Lines outside the range are not wanted. Give again exactly the lines between the line holding "font-size: 38px ->" and the line holding "justify-content: flex-start ->", inclusive, from the listing below.

Data supplied>
====================

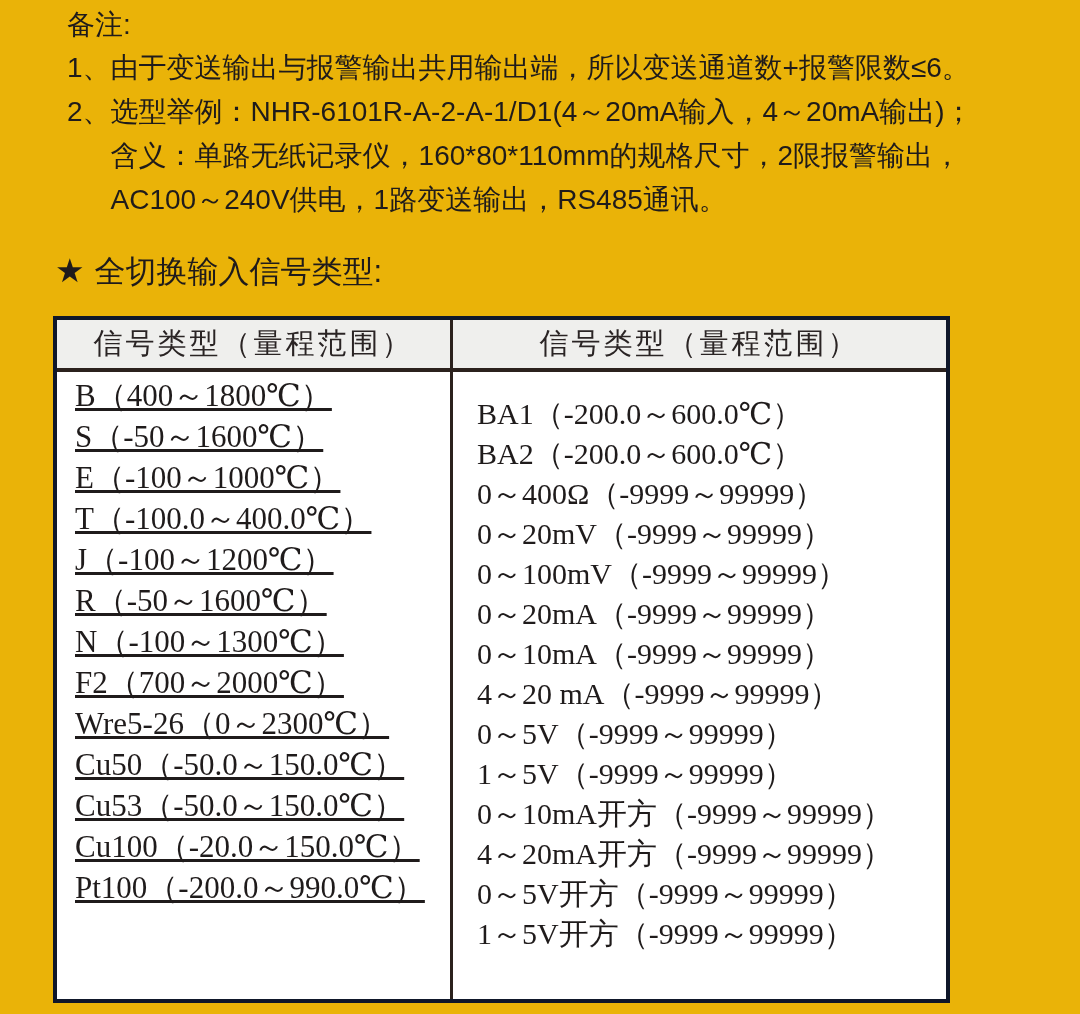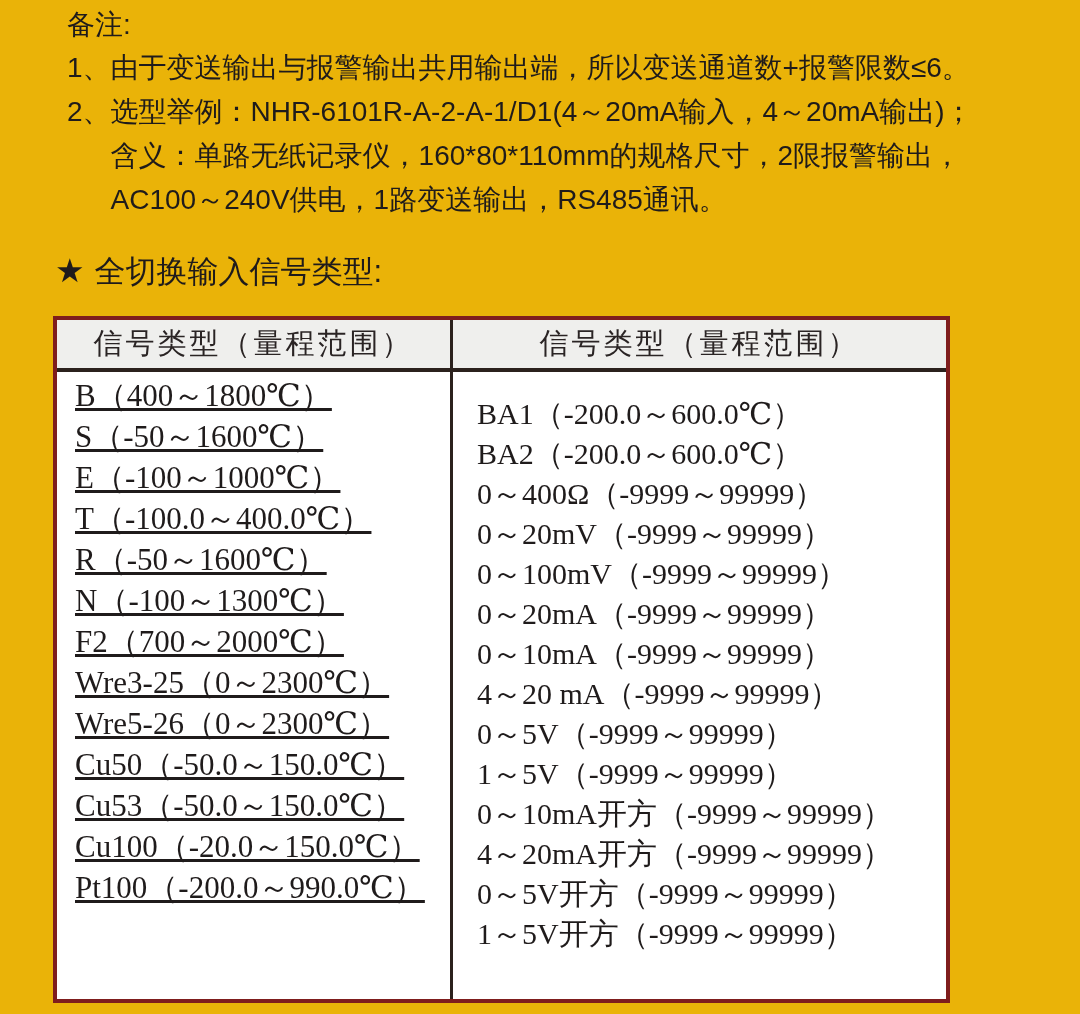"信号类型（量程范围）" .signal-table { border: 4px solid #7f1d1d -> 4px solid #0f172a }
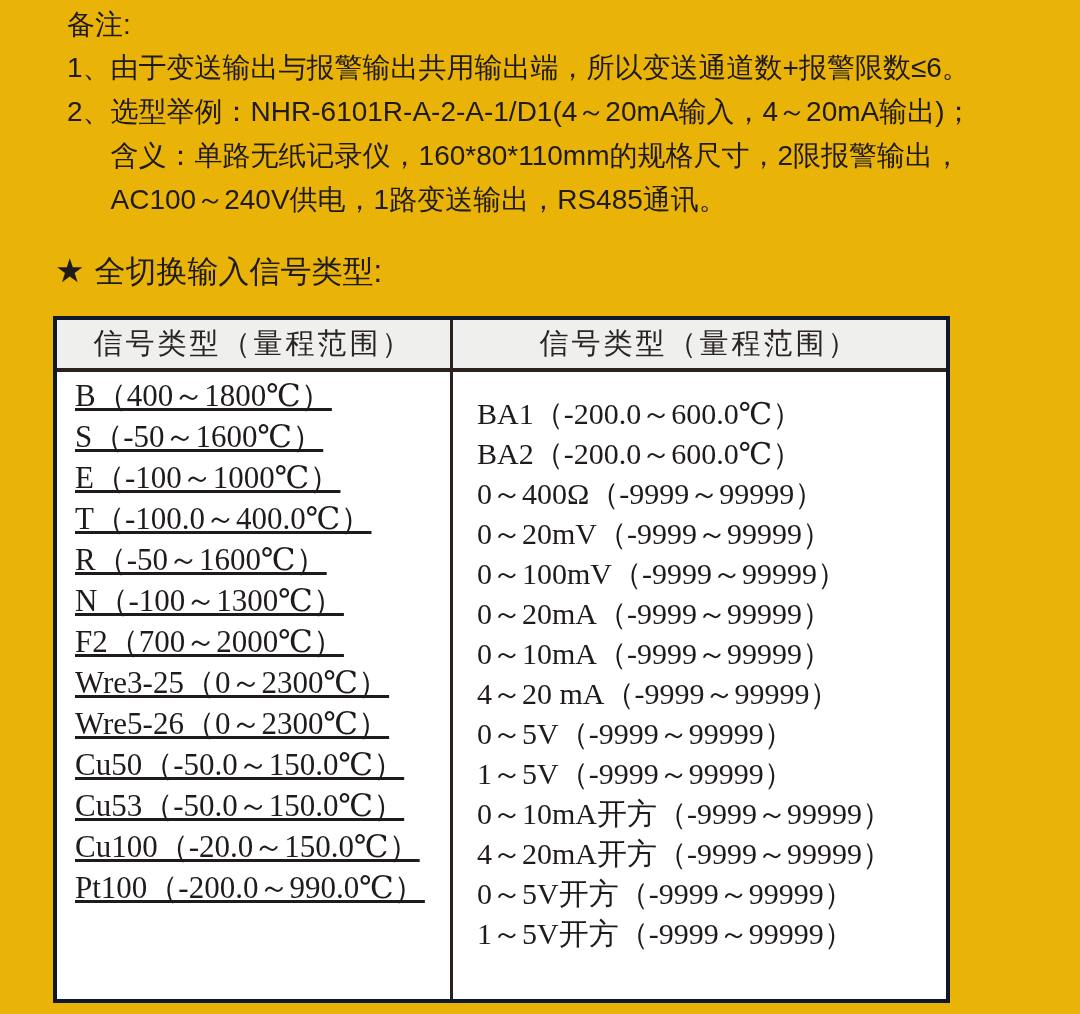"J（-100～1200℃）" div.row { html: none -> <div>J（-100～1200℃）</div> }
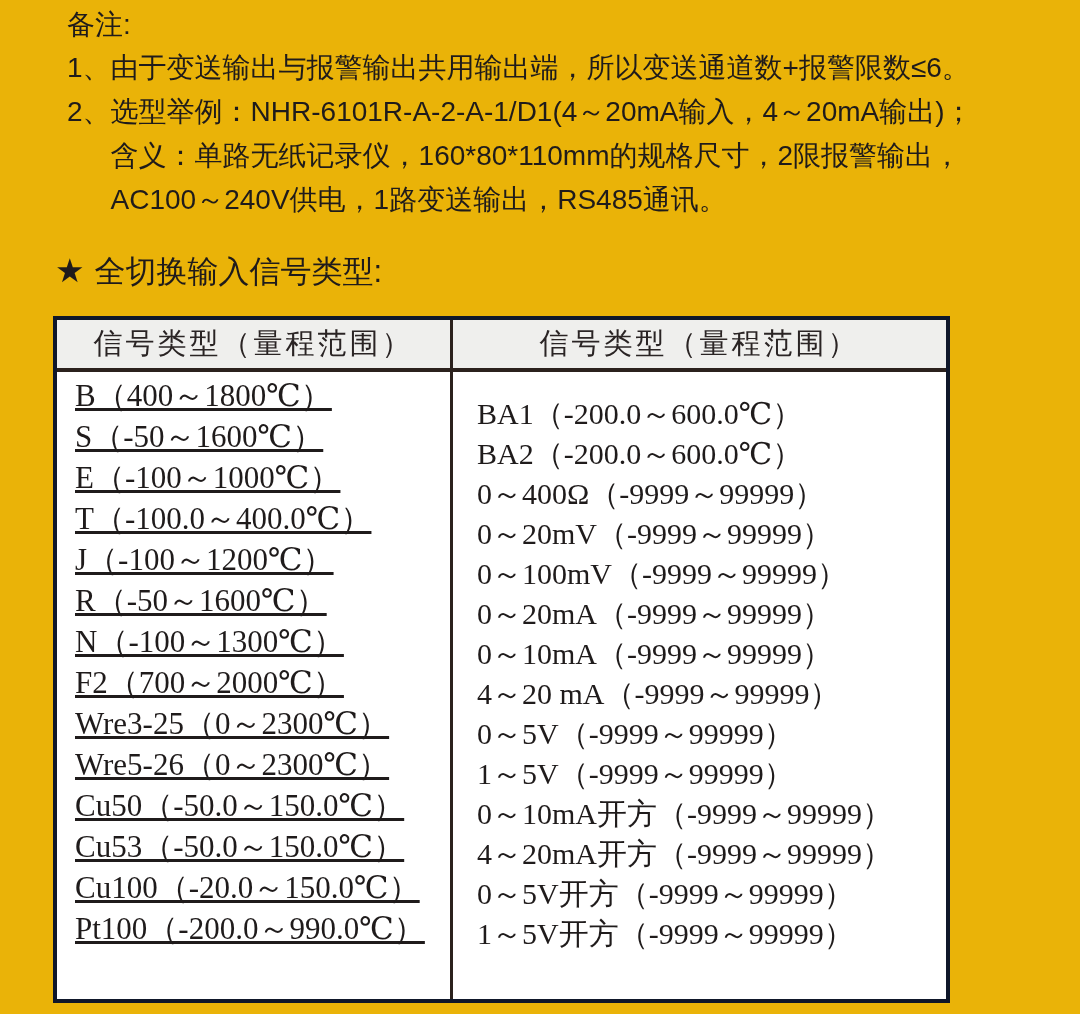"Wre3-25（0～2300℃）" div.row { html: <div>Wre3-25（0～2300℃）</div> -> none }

====================

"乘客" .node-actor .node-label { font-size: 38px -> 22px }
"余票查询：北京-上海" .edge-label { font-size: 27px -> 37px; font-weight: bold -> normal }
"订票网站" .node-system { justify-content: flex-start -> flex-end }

====================

Exercise result>
"乘客" .node-actor .node-label { font-size: 38px -> 22px }
"余票查询：北京-上海" .edge-label { font-size: 27px -> 37px; font-weight: bold -> normal }
"订票网站" .node-system { justify-content: flex-start -> flex-end }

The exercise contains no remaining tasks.